There are a few threads on using this. It is not labeled for residential turf but it has the same active ingrediant as Azoxy 2SC. I am going to stick with Azoxystrobin and Propiconazole as they seem to be the least expensive fungicides for large lawns.

https://aggieturf.tamu.edu/wp-content/uploads/E-615-Take-all-root-rot-factsheet.pdf

If it is TARR you will notice darker roots and easier to pull out of ground.


----------



## Greendoc (Mar 24, 2018)

Jbird95 said:


> @Greendoc
> Can I apply Feature with my 1 gal B&G sprayer?

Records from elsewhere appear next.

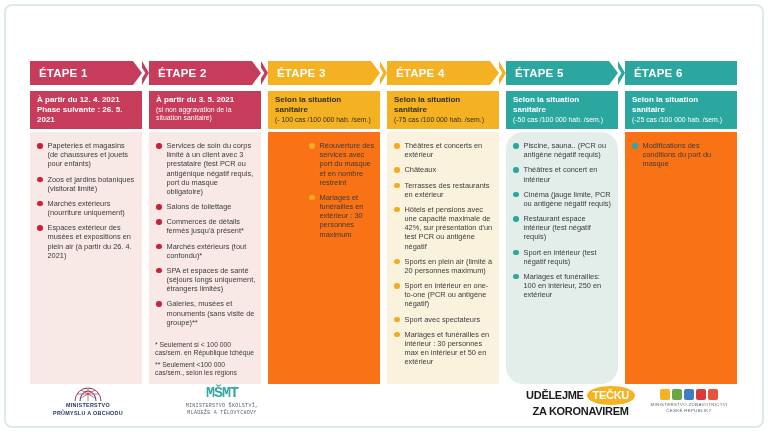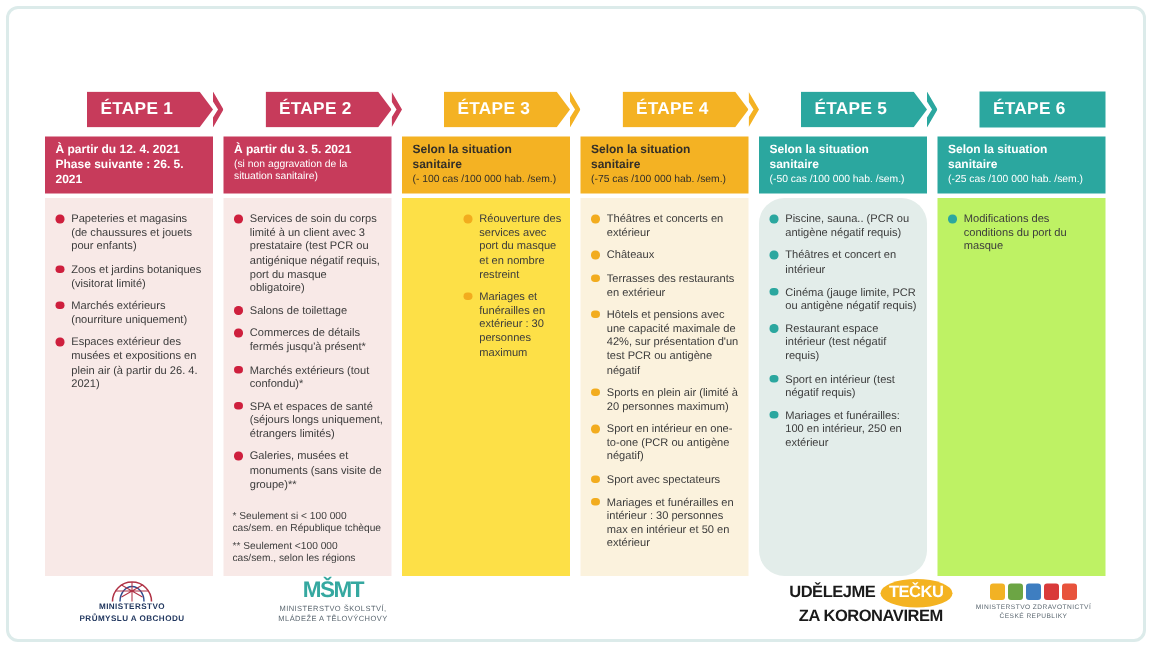--- a/index.html
+++ b/index.html
@@ -14,21 +14,21 @@
     position:absolute;left:30px;top:30px;width:707px;height:27px;box-sizing:border-box;
     display:flex;align-items:center;padding-left:11px;
     color:#ffffff;font-weight:bold;font-size:15px;letter-spacing:.3px;
   }
 
   .grid{
     position:absolute;left:30px;top:61px;width:707px;height:311px;
     display:grid;grid-template-columns:repeat(6,1fr);column-gap:7px;
   }
   .col{display:flex;flex-direction:column;min-width:0;}
-  .header-wrap{position:relative;height:26px;flex:none;margin-left:28px;}
+  .header-wrap{position:relative;height:26px;flex:none;}
   .banner{
     height:24px;display:flex;align-items:center;padding-left:9px;box-sizing:border-box;
     color:#fff;font-weight:bold;font-size:11.5px;letter-spacing:.2px;
     clip-path:polygon(0 0,calc(100% - 9px) 0,100% 50%,calc(100% - 9px) 100%,0 100%);
   }
   .chev{
     position:absolute;top:0;right:-7px;width:7px;height:24px;display:block;
     clip-path:polygon(0 0,100% 50%,0 100%,0 72%,48% 50%,0 28%);
   }
   .col.flat .banner{clip-path:none;}
@@ -50,21 +50,21 @@
   .footnote{font-size:6.8px;color:#3b3b3b;line-height:1.2;margin-top:4px;}
 
   .footer{
     position:absolute;left:32px;top:380px;width:703px;height:42px;
     display:flex;align-items:center;
   }
   .logo{display:flex;flex-direction:column;align-items:center;}
   .logo-caption{font-size:5px;color:#5b6770;text-align:center;line-height:1.3;letter-spacing:.3px;}
   .mpo{margin-left:6px;width:100px;}
   .mpo .logo-caption{color:#21375f;font-weight:bold;font-size:5.4px;}
-  .msmt{margin-left:24px;width:120px;}
+  .msmt{margin-left:24px;width:120px;font-family:Liberation Mono, monospace;}
   .msmt-mono{font-size:15px;font-weight:bold;color:#35a8a0;letter-spacing:-1px;line-height:1;margin-bottom:2px;}
   .spacer{flex:1;}
   .tecka{display:flex;flex-direction:column;align-items:center;margin-right:10px;}
   .tecka-row{display:flex;align-items:center;}
   .tecka-word{font-weight:900;font-size:11px;color:#1a1a1a;letter-spacing:-.3px;}
   .tecka-dot{
     margin-left:3px;background:#f4b321;color:#ffffff;font-weight:900;font-size:11px;
     border-radius:50%;padding:4px 6px;line-height:1;letter-spacing:-.3px;
   }
   .mzcr{width:88px;margin-right:2px;}
@@ -165,21 +165,21 @@
     <div class="header-wrap">
       <div class="banner" style="background: rgb(244, 178, 35);">
         <span class="banner-label">ÉTAPE 3</span>
       </div>
       <span class="chev" style="background: rgb(244, 178, 35);"></span>
     </div>
     <div class="sub" style="background: rgb(244, 178, 35); color: rgb(51, 47, 40);">
       <span class="sub-bold">Selon la situation sanitaire</span>
       <span class="sub-note">(- 100 cas /100 000 hab. /sem.)</span>
     </div>
-    <div class="colbody" style="background: #fde047; padding-left: 40px;">
+    <div class="colbody" style="background: #f97316; padding-left: 40px;">
       <div class="items">
           <div class="item">
             <span class="dot" style="background: rgb(242, 172, 30);"></span>
             <span>Réouverture des services avec port du masque et en nombre restreint</span>
           </div>
           <div class="item">
             <span class="dot" style="background: rgb(242, 172, 30);"></span>
             <span>Mariages et funérailles en extérieur : 30 personnes maximum</span>
           </div>
         </div>
@@ -283,21 +283,21 @@
     <div class="header-wrap">
       <div class="banner" style="background: rgb(43, 167, 159);">
         <span class="banner-label">ÉTAPE 6</span>
       </div>
 
     </div>
     <div class="sub" style="background: rgb(43, 167, 159); color: rgb(255, 255, 255);">
       <span class="sub-bold">Selon la situation sanitaire</span>
       <span class="sub-note">(-25 cas /100 000 hab. /sem.)</span>
     </div>
-    <div class="colbody" style="background: #bef264;">
+    <div class="colbody" style="background: #f97316;">
       <div class="items">
           <div class="item">
             <span class="dot" style="background: rgb(43, 167, 159);"></span>
             <span>Modifications des conditions du port du masque</span>
           </div>
         </div>
       <div class="footnotes"></div>
     </div>
   </div>
 </div>

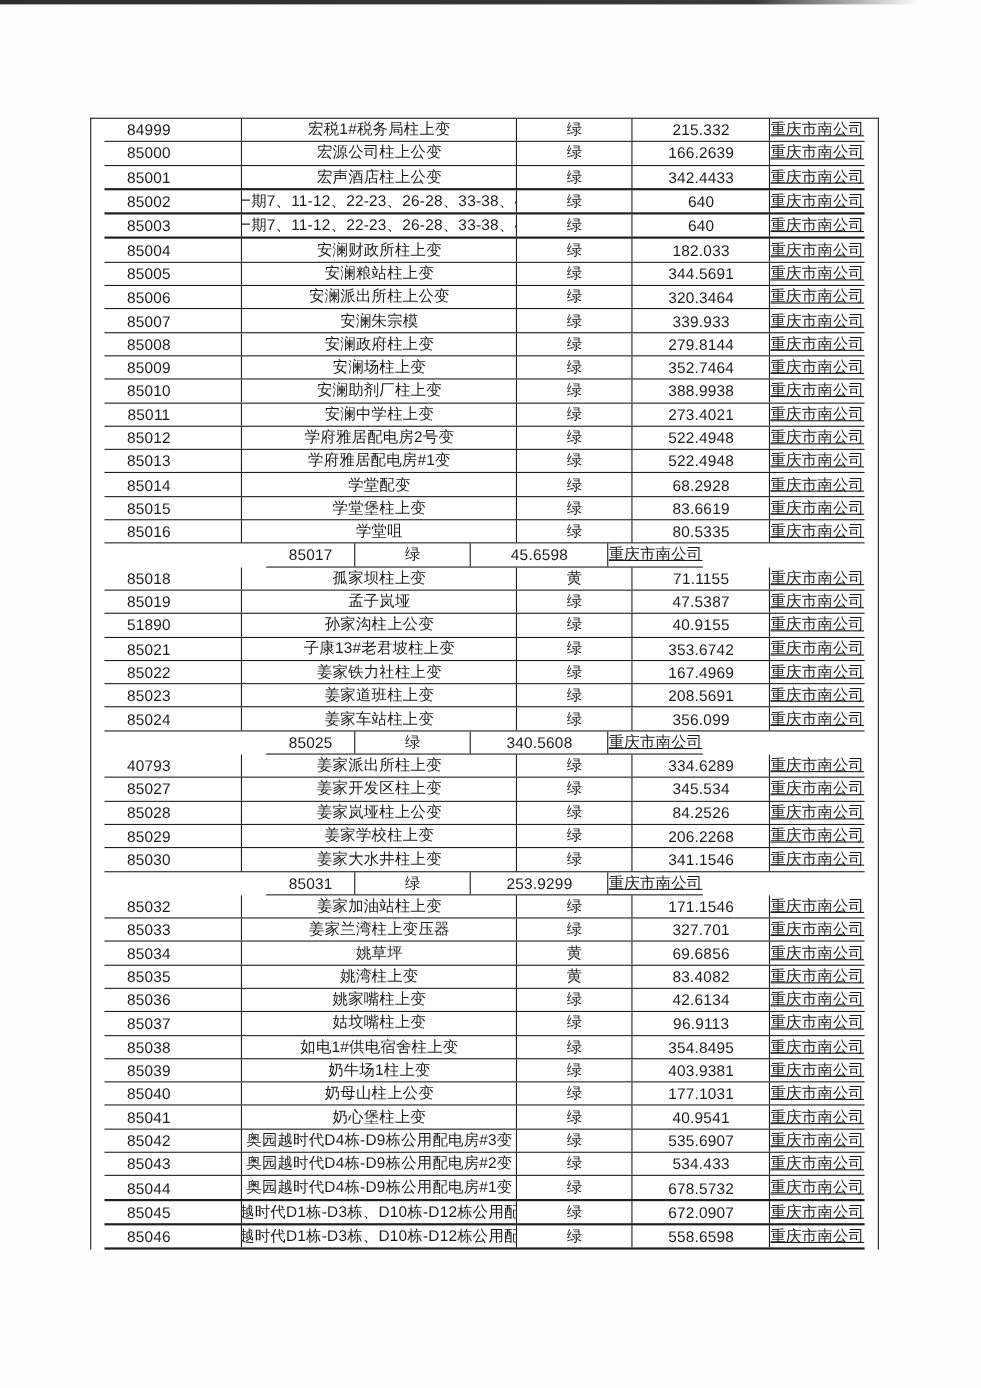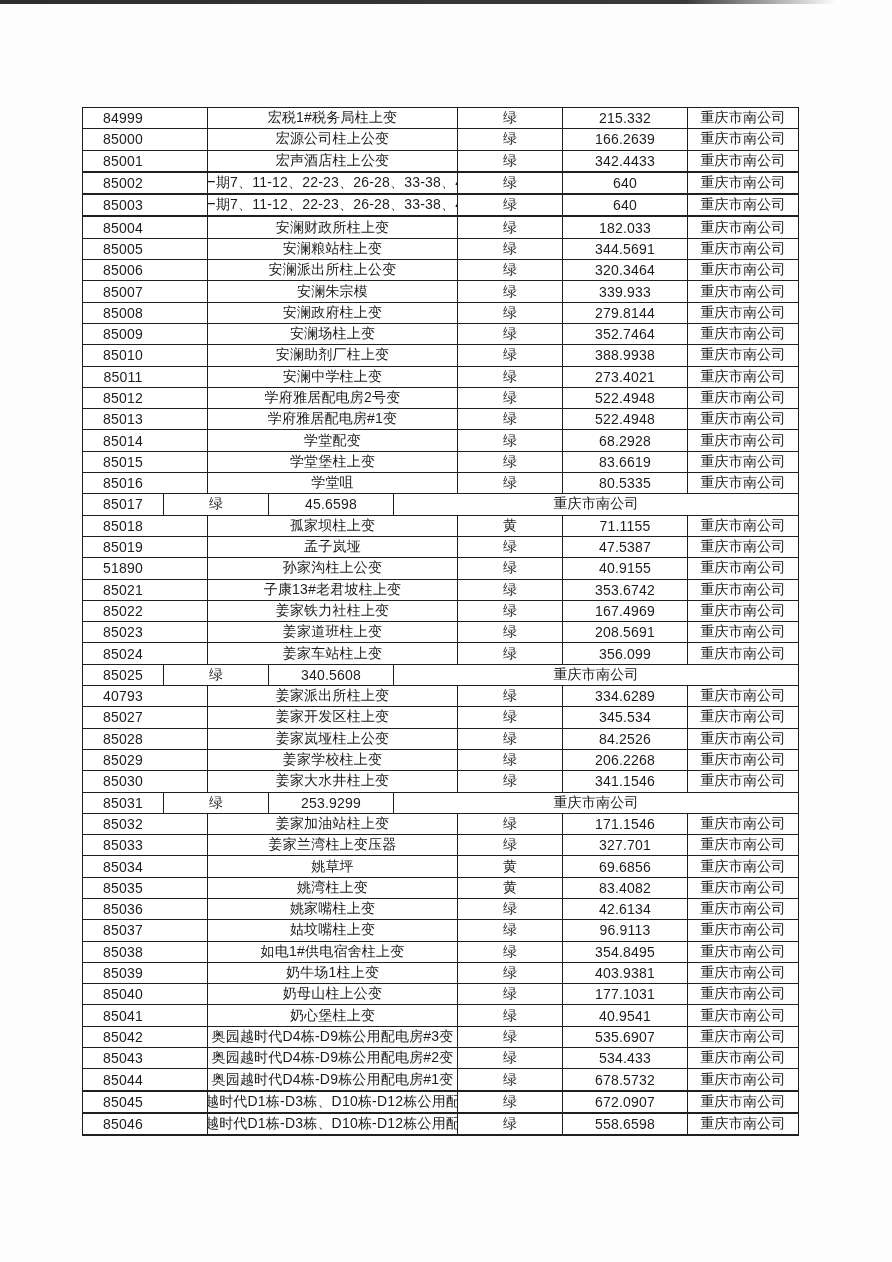--- a/index.html
+++ b/index.html
@@ -13,39 +13,40 @@
     background:linear-gradient(to right,#2e2e2e 0%,#3a3a3a 82%,rgba(58,58,58,0) 100%);
   }
   .tbl{
     position:absolute;left:82px;top:107px;width:717px;height:1029px;
     box-sizing:border-box;
     border-top:1px solid #1f1f1f;
     border-left:1px solid #1f1f1f;
     border-right:1px solid #1f1f1f;
     display:flex;flex-direction:column;
     background:#fff;
+    align-items:center;
   }
   .row{
     flex:1;display:flex;min-height:0;
     border-bottom:1px solid #1f1f1f;
   }
   .row.thick{border-bottom-width:2px;}
   .cell{
     box-sizing:border-box;
     display:flex;align-items:center;justify-content:center;
     font-size:14px;color:#1c1c1c;
     white-space:nowrap;overflow:hidden;
     letter-spacing:0.2px;
   }
   .cell + .cell{border-left:1px solid #1f1f1f;}
   .c-id{width:80px;}
   .c-name{width:250px;margin-left:44px;}
   .c-status{width:105px;}
   .c-value{width:125px;}
-  .c-company{flex:1;}
+  .c-company{flex:1;text-decoration:underline;}
   .cell span{white-space:nowrap;}
 </style>
 </head>
 <body>
 
 <div class="scan-bar"></div>
 
 <div class="tbl" id="table-root">
     <div class="row">
       <div class="cell c-id">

You could, but I would find a bigger sprayer for areas more than 500 sq ft. I do use my B & G can for the rare lawn that is under 500 sq ft.


----------



## kb02gt (Aug 23, 2019)

Had a bad case of TARR, had my neighbors lawn guy confirm this for me.

Azoxy was okay
Eagle was minutely effective (but not really)
Propiconazole (not so much)
Clearys 3336F @ 4oz/gallon/1000 anhillated my TARR. Afterwards i put down some peat, but my grass is 4.5 inches tall.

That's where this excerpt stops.